A Defense Against Adversarial Attacks Using Deep Denoising Sparse Autoencoder(DDSA)

2020-11-03 meeting PV:

DDSA: A Defense Against Adversarial Attacks Using Deep Denoising Sparse Autoencoder

tags: `adversarial`

精心製作的細緻擾動會大大降低其性能並導致毀滅性後果，尤其是對於自動駕駛汽車，醫療保健和面部識別等對安全要求嚴格的應用而言
使用了基於DDSA的方式在前處理的步驟執行，其在白,灰,黑盒子上都有不錯的效果。

Introduction

在很多對安全敏感的應用上出現了很多DNN模型，因此robustness就會是一個對於抵抗adversarial attack的關鍵。
在圖像分類上所製造出來的adversarial attack被人類正確分類但機器錯誤分類。
這是可能的，因為所有的DNN model 都是基於(Independent and Identically Distributed)IID 的假設，這就代表其實正常的數據集都是落在相似的數據分佈或相同的流形上。因此攻擊方就是去最大化他的loss，但要讓他的擾動不被察覺並且還要導致分類錯誤。
最主要的想法也就是在尋找最短的方向，push input image out to the decision boundary to the target class(target attack) or any other class(untarget attack).(See Figure 1)

這裡有三種不同攻擊方式

white box attack : 對方知道你所有的防禦方法，模型架構以及你的參數。
black box attack : 對方不知道你的模型架構和參數，攻擊方只會知道你的模型輸出(標籤或是信心值), 攻擊方可能會訓練另外的模型或是替代模型，利用adversarial example的傳遞性去實作。
gray box attack : 通常來說介於白盒和黑盒之間，在這篇論文下，攻擊方可以完全訪問模型的體系結構和參數，但對防禦技術一無所知。

在本文中使用DDSA的圖像預處理，再輸入階段降低噪聲，再將轉換過後的圖片做輸入丟入分類器
在一般的模型情況下，隨著圖像在網絡中傳播，對抗性擾動會逐漸增加，這會導致噪聲較大的特徵圖和不適當的激活，從而有分類錯誤的風險，故在這裡使用了稀疏約束的架構，他要確保神經元僅針對有意義的Neuron去觸發，從而限制那些被觸發的adversarial pattern. 利用稀疏約束的效果去抵禦有挑戰性的攻擊，得到還不錯的robustness.

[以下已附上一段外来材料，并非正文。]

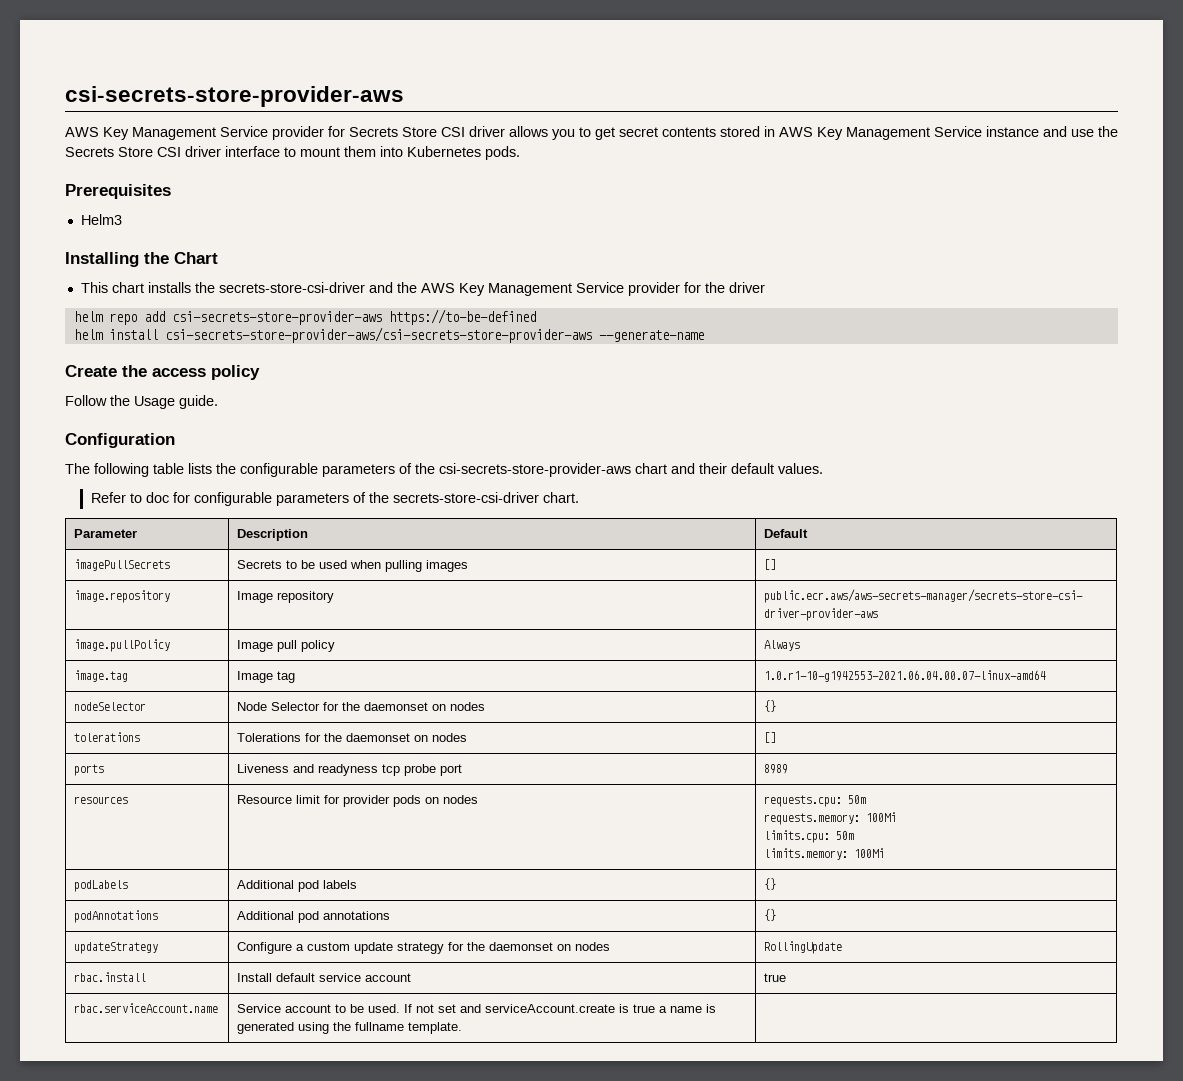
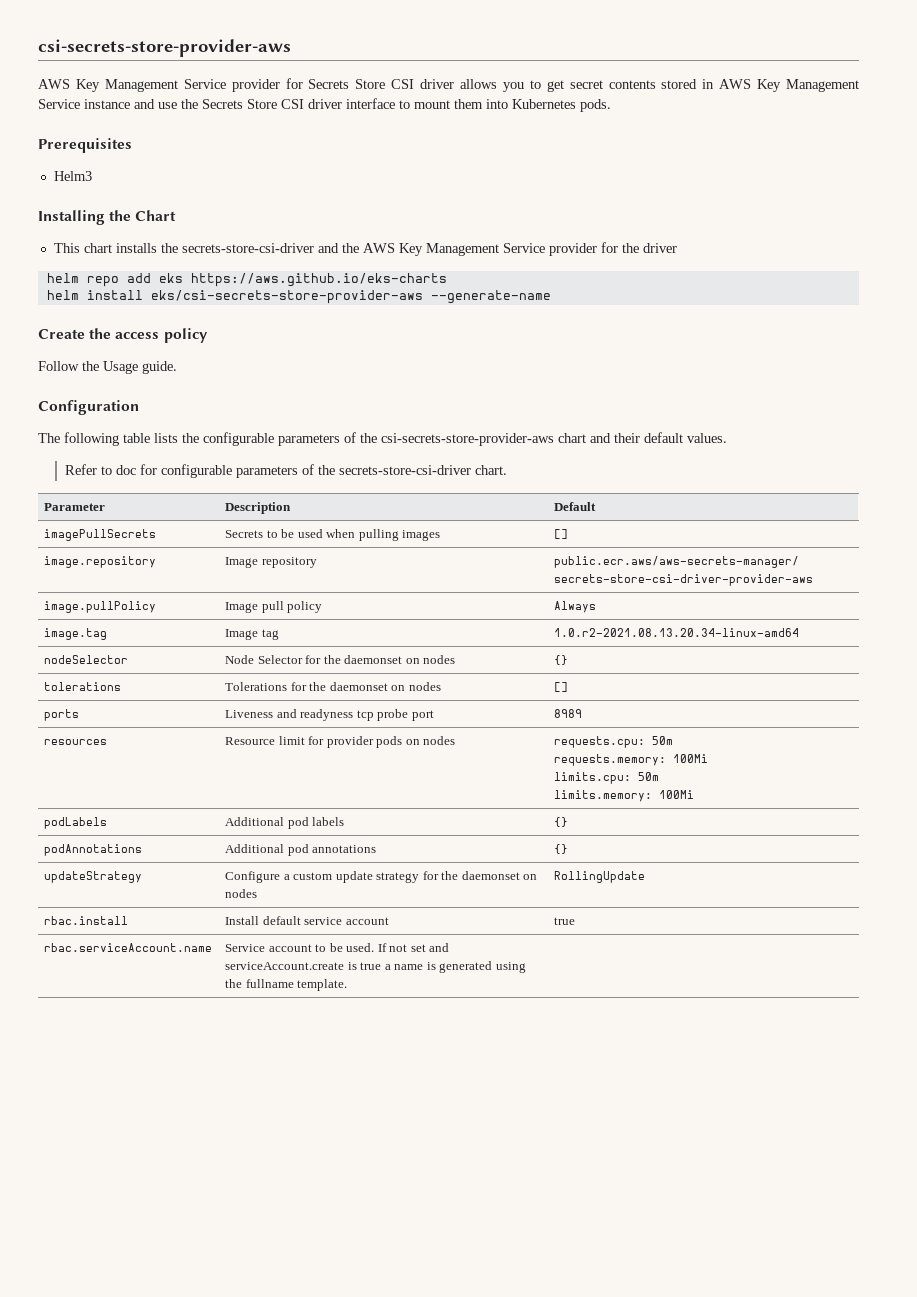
[171,309,536,325] csi-secrets-store-provider-aws https://to-be-defined -> [158,273,447,287] eks https://aws.github.io/eks-charts
[164,327,592,343] csi-secrets-store-provider-aws/csi-secrets-store-provider-aws -> [150,290,423,304] eks/csi-secrets-store-provider-aws
[764,670,1047,682] 1.0.r1-10-g1942553-2021.06.04.00.07-linux-amd64 -> [554,628,800,637] 1.0.r2-2021.08.13.20.34-linux-amd64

先介紹一下什麼是adversarial attack(problem formulation)，接著介紹一些攻擊的方法，再介紹一些防禦的方法

Problem Formulation

給你一張圖片的Space $X = [0,1]^{H\times W\times C}$, target classification model $f(\cdot)$. 我們的正常輸入圖片為$x \in X$而 adversarial example $x’ \in X$ 但目標是 $f(x) \neq f(x’)$ and $d(x,x’) \leq \epsilon$, where $d(\cdot)$ is the distance function with three types $L_0$ distance, Euclidean distance($L_2$) and Chebyshev distance($L_\infty$) and the $\epsilon \geq 0$ is the threshold.

Adversarial attack

Fast Gradient Sign Method(FGSM) : $x’ = x+\epsilon sign(\nabla_x J_\theta(x,y))$, $\theta$ 是模型的參數, $\nabla J(\cdot)$計算gradient w.r.t x, $sign(\cdot)$為方向函數, $\epsilon$為小的係數。利用損失函數的一階近似來得到adversarial examples.
Boosting Adversarial Attacks with Momentum(Momentum Iterative method MIM) : 增進FGSM攻擊的有效性利用Momentum的習性，$g_{t+1} = \omega g_t + \frac{\nabla_x J_{\theta}(x_t^’,y)}{|\nabla_x J_{\theta}(x_t^’,y)|_1}$ ,且 $g_t$ 是第t個迴圈的梯度, $\omega$是係數, $|\cdot|1$ is the $L_1$ distance.
最後他的遞迴方程式為 $x{t+1}^’ = x_t^’ + \epsilon sign(g_{t+1})$
PGD
CW
RAND+FGSM

Defense

adversarial training :
defense distillation :
Magnet :

Proposed Model DDSA

Threat Model : Assume that the attacker has full access to the classification model. (gray box attack), and the adversarial example $x’$ is satisfied $f(x) \neq f(x’)$ and $d(x,x’) \leq \epsilon$. We don’t consider the specific classification model, we defend all types of the classification model against any attack

Deep Denoising sparse auto-encoder(DDSA) :
This is the whole model, DDSA+classifier(Figure 3)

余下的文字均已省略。